A purported image of a 1st century Mark fragment was uploaded to Facebook.
In a discussion board, someone claims to have uploaded this.
Another person named Acharya S. , AKA D. M. Murdock, commented on the forum and also on . She made an image comparing its text to Codex Sinaiticus:
This may well be a spoof or a fake- I am not an expert papyrologist or paleographer, and I am not stating an opinion about this image, whether it is a 1st century Mark fragment, but I can say that this Acharya S. person AKA D. M. Murdock is certainly not anyone who has the knowledge or expertise to date a Greek manuscript. She betrays this by stating that the RHO in line 8 is the wackiest RHO she had ever seen, I quote verbatim: “I wondered about that rho myself, obviously. I originally thought it was either a sigma or a zeta, but the Markan verse has it as a rho, so that’s what I went with.” This shows she hasn’t even looked at the plates of the freely available Edward Maunde Thompson book.

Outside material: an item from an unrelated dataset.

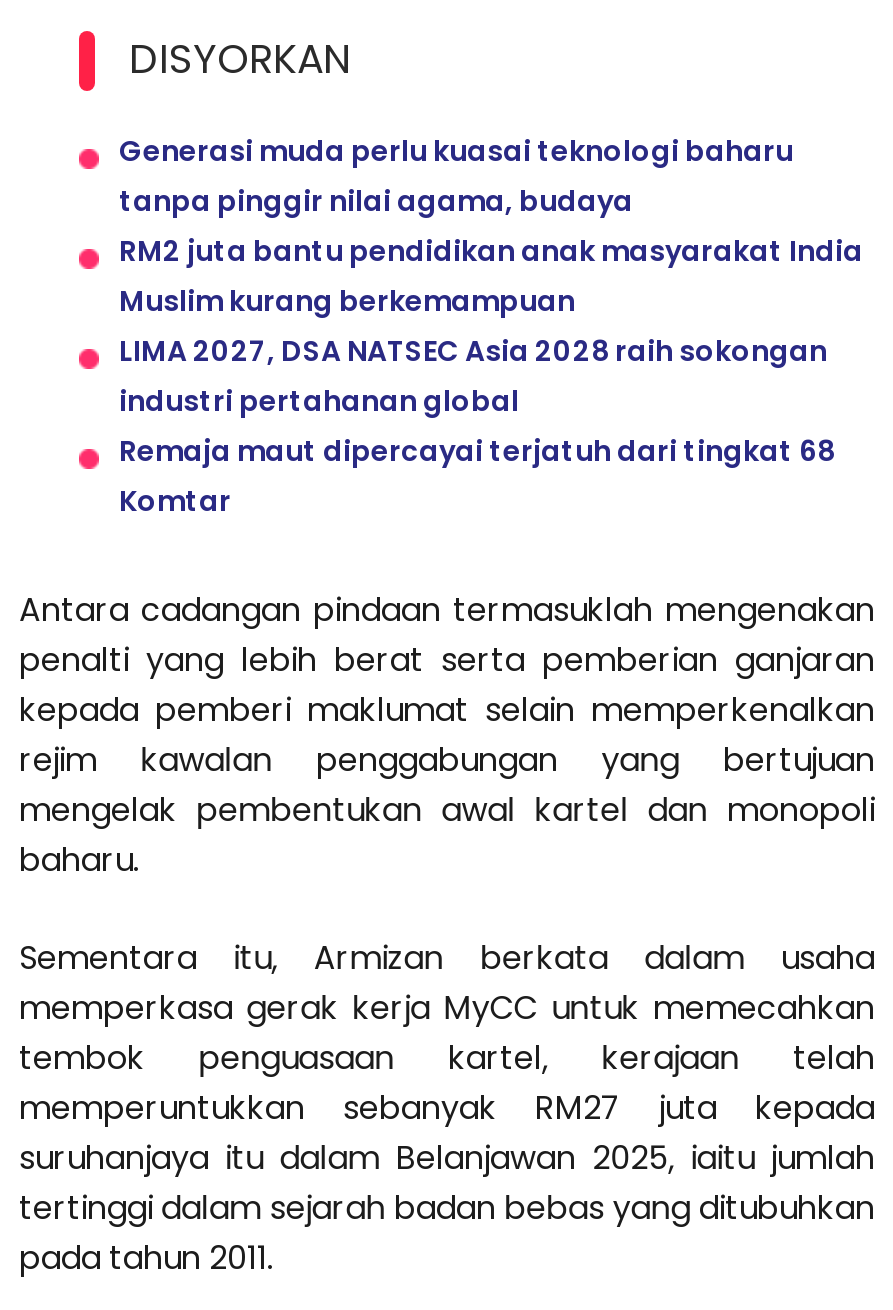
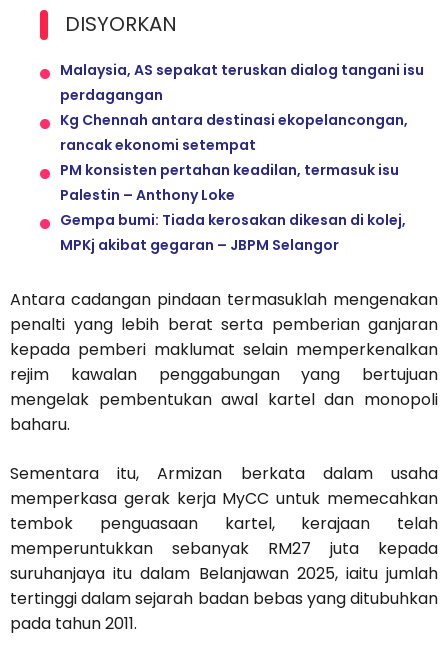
[119,132,863,522] Generasi muda perlu kuasai teknologi baharu | tanpa pinggir nilai agama, budaya | RM2 juta bantu pendidikan anak masyarakat India | Muslim kurang berkemampuan | LIMA 2027, DSA NATSEC Asia 2028 raih sokongan | industri pertahanan global | Remaja maut dipercayai terjatuh dari tingkat 68 | Komtar -> [60,60,424,256] Malaysia, AS sepakat teruskan dialog tangani isu | perdagangan | Kg Chennah antara destinasi ekopelancongan, | rancak ekonomi setempat | PM konsisten pertahan keadilan, termasuk isu | Palestin – Anthony Loke | Gempa bumi: Tiada kerosakan dikesan di kolej, | MPKj akibat gegaran – JBPM Selangor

That funny looking RHO is in fact a perfectly fine RHO from the 1st century and earlier, according to the plates in “An Introduction to Greek and Latin Paleography” by Sir Edward Maunde Thompson. See plates on pp. 145, 146, 191, 192. If you look closely, you see that it actually looks like a sperm. There is a closed circle at the top, like a small omicron, and then with a stem. The top is called the “bow” of the RHO. From everything I can see as an amateur reading Thompson, the type of Rho with a closed circle or oval bow, and also a stem that curves leftward at the bottom, is found in the 1st century and earlier. After that, the stems were straight or curved rightward, and the bow was not usually round. This combination is 1st century BC to 1st century AD. So, this RHO is one small clue that this could indeed be a 1st century Mark fragment.
I have extracted the plates for you and uploaded them:
Greek Literary Alphabet, 2nd century BC to 1st century AD, p. 145
Greek Literary Alphabet, 1st century, p. 146
Greek Cursive Alphabet, 3rd century to 2nd century BC, p. 191
Greek Cursive Alphabet, 1st century BC, p. 192
The Rho looks most like the one on p. 192 in the middle column, headed “1st Cent.” The MU looks most similar to this column as well.
The Rho looks second most like the one on p. 191 in the right column, headed “2nd Cent. BC”
The Rho on line 8 looks a fair amount like the one on p. 146 in the column headed “1st Century Harris Homer.”
The MU looks like the two columns on the right of p. 146, 1st or 2nd century.
Another note: Nothing says that a 1st century Greek manuscript absolutely HAS to be on papyrus. The Thompson paleography book also says that animal skin documents were not unheard of, as early as a couple hundred years before Christ. The Ptolemaic kings embargoed papyrus exports now and then, and an alternate supply of writing materials made from animals skins was manufactured in Pergamum.
Paper was introduced to Europeans by Arabs in the 8th century. (They learned it from Chinese at Samarkand.) The Arab paper came to the west via Damascus, Syria, which was the paper capital of the Arab world.